We operate our business as one operating segment: the development and marketing of software solutions that enable our customers to gain real-time operational intelligence by harnessing the value of their data. Our chief operating decision maker is our Chief Executive Officer, who reviews financial information presented on a consolidated basis for purposes of making operating decisions, assessing financial performance and allocating resources.
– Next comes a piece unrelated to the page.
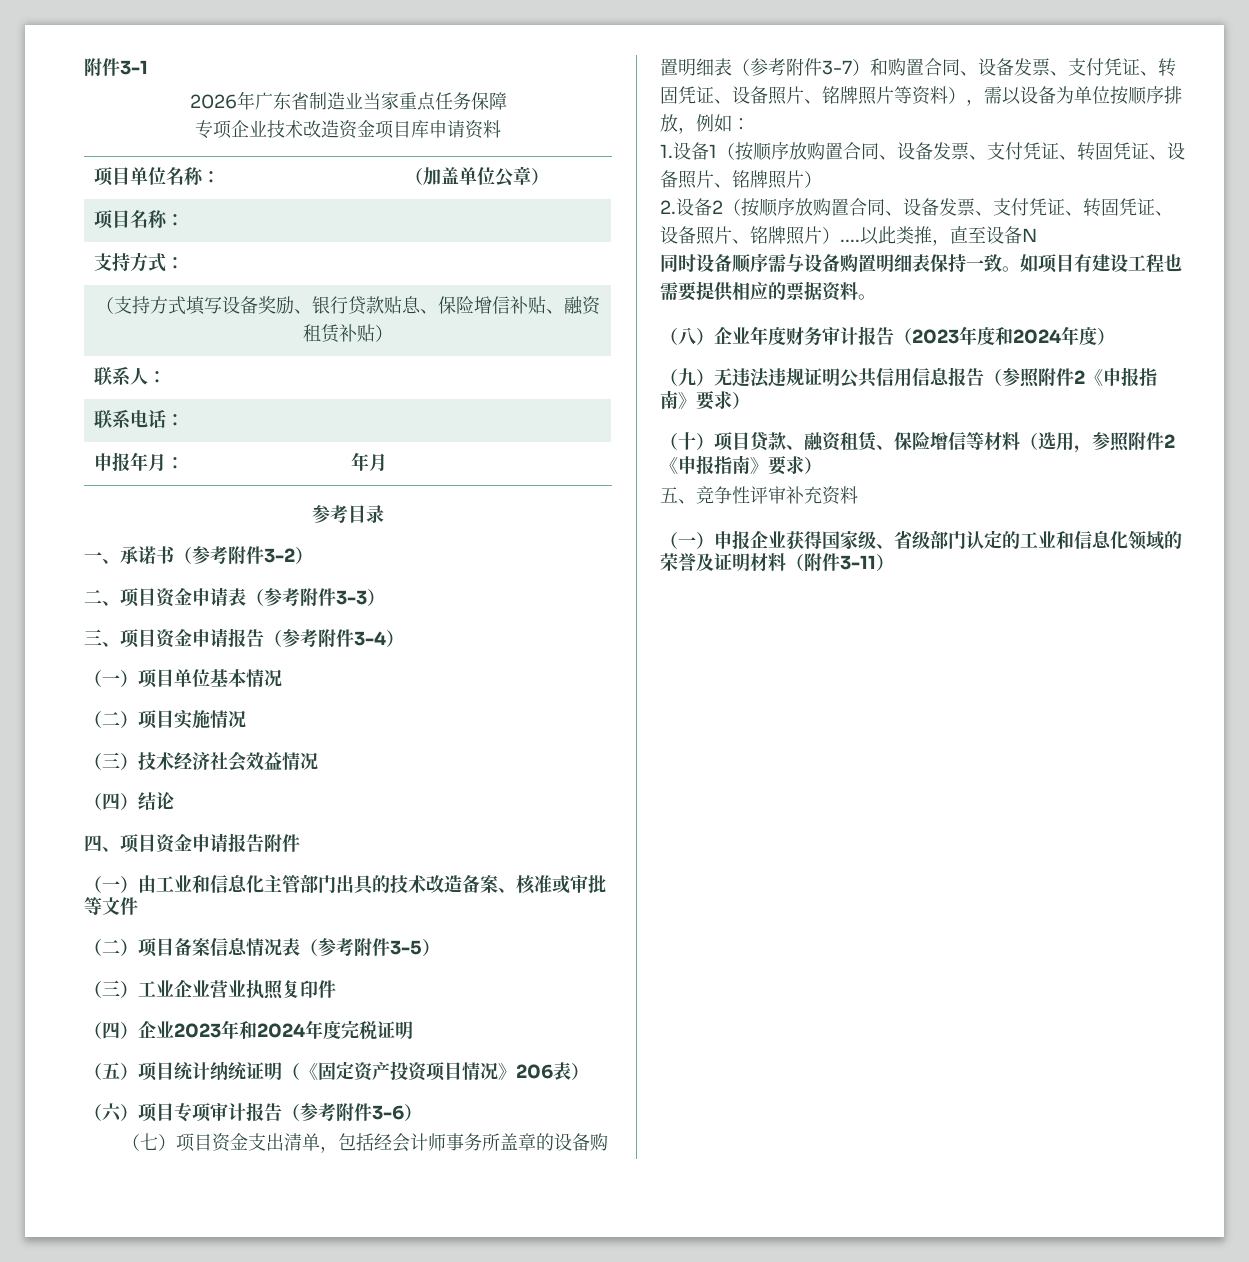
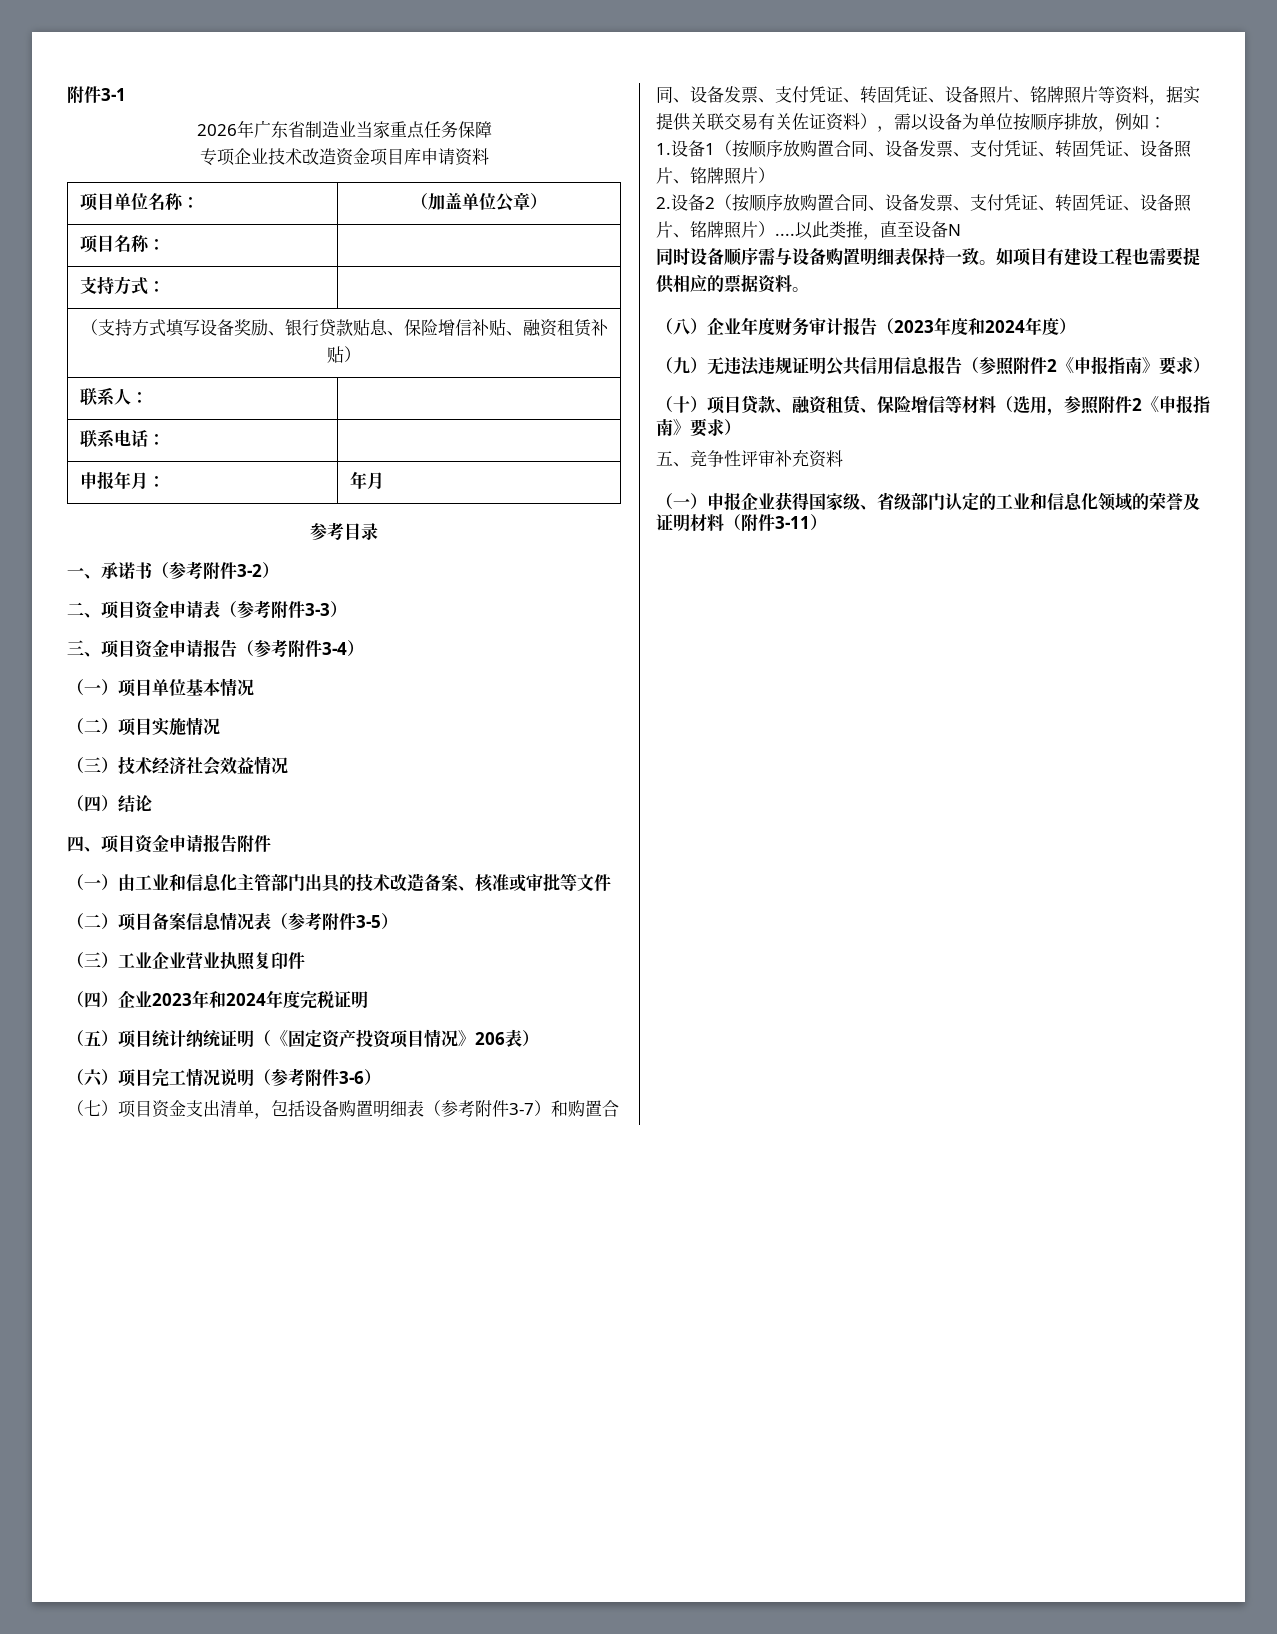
- （六）项目专项审计报告（参考附件3-6）
+ （六）项目完工情况说明（参考附件3-6）
- （七）项目资金支出清单，包括经会计师事务所盖章的设备购置明细表（参考附件3-7）和购置合同、设备发票、支付凭证、转固凭证、设备照片、铭牌照片等资料），需以设备为单位按顺序排放，例如：
+ （七）项目资金支出清单，包括设备购置明细表（参考附件3-7）和购置合同、设备发票、支付凭证、转固凭证、设备照片、铭牌照片等资料，据实提供关联交易有关佐证资料），需以设备为单位按顺序排放，例如：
Principles of Consolidation
 
The accompanying unaudited condensed consolidated financial statements include the accounts of Splunk Inc. and its direct and indirect wholly-owned subsidiaries. All intercompany balances and transactions have been eliminated upon consolidation.

Leases

We determine if an arrangement contains a lease and the classification of that lease, if applicable, at the inception of a contract. We primarily lease our facilities under operating leases. Operating lease right-of-use assets and liabilities are recognized at the present value of the future lease payments at the lease commencement date. We calculate the operating lease right-of-use assets based on the corresponding lease liability adjusted for (i) payments made at or before the commencement date, (ii) initial direct costs we incur and (iii) tenant incentives under the lease. We do not account for renewals or early terminations unless we are reasonably certain to exercise these options at commencement. Operating lease expense is recognized on a straight-line basis over the lease term. We account for lease and non-lease components as a single lease component for our operating leases. We do not record leases with terms of 12 months or less on our condensed consolidated balance sheets.

As the implicit rate for our operating leases is generally not determinable, we use our incremental borrowing rate as our discount rate at the lease commencement date to determine the present value of lease payments. We determine the discount rate of our leases by considering various factors, such as our credit rating, interest rates of similar debt instruments of entities with comparable credit ratings, the lease term and the currency in which the lease is denominated. Our discount rate was determined using a portfolio approach.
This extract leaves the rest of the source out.